Stored items
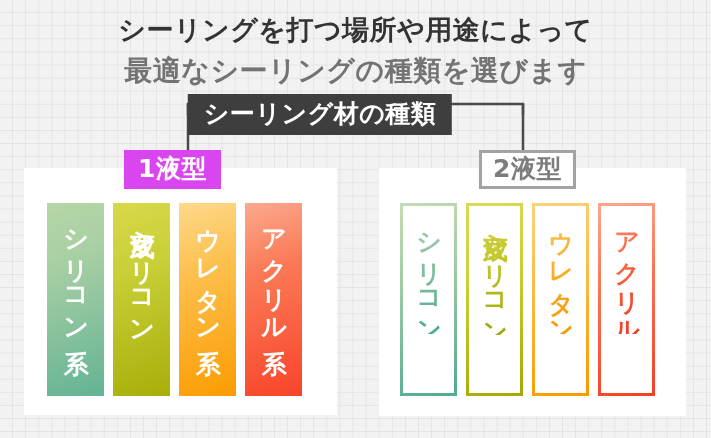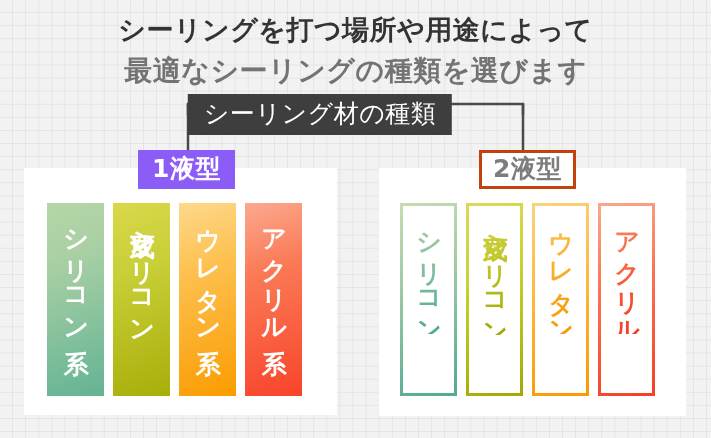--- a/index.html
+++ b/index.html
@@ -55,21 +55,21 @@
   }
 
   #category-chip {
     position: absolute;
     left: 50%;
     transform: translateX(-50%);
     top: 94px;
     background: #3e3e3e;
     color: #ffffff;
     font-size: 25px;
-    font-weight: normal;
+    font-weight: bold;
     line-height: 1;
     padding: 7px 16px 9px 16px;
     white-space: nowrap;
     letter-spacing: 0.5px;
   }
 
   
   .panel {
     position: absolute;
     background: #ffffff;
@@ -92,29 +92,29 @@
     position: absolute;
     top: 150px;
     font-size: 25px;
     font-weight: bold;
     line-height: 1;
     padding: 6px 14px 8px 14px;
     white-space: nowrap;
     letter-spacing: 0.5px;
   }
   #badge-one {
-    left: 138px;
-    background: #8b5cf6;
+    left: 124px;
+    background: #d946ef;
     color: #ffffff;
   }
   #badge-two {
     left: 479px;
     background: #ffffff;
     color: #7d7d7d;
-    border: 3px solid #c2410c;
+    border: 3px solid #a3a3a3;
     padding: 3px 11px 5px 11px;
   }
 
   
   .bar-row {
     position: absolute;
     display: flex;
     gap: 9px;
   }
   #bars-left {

* What the exercise asks
Set down every line of the entries above again, exactly as written, but not the pictures.

* Your solution
--- a/index.html
+++ b/index.html
@@ -55,21 +55,21 @@
   }
 
   #category-chip {
     position: absolute;
     left: 50%;
     transform: translateX(-50%);
     top: 94px;
     background: #3e3e3e;
     color: #ffffff;
     font-size: 25px;
-    font-weight: normal;
+    font-weight: bold;
     line-height: 1;
     padding: 7px 16px 9px 16px;
     white-space: nowrap;
     letter-spacing: 0.5px;
   }
 
   
   .panel {
     position: absolute;
     background: #ffffff;
@@ -92,29 +92,29 @@
     position: absolute;
     top: 150px;
     font-size: 25px;
     font-weight: bold;
     line-height: 1;
     padding: 6px 14px 8px 14px;
     white-space: nowrap;
     letter-spacing: 0.5px;
   }
   #badge-one {
-    left: 138px;
-    background: #8b5cf6;
+    left: 124px;
+    background: #d946ef;
     color: #ffffff;
   }
   #badge-two {
     left: 479px;
     background: #ffffff;
     color: #7d7d7d;
-    border: 3px solid #c2410c;
+    border: 3px solid #a3a3a3;
     padding: 3px 11px 5px 11px;
   }
 
   
   .bar-row {
     position: absolute;
     display: flex;
     gap: 9px;
   }
   #bars-left {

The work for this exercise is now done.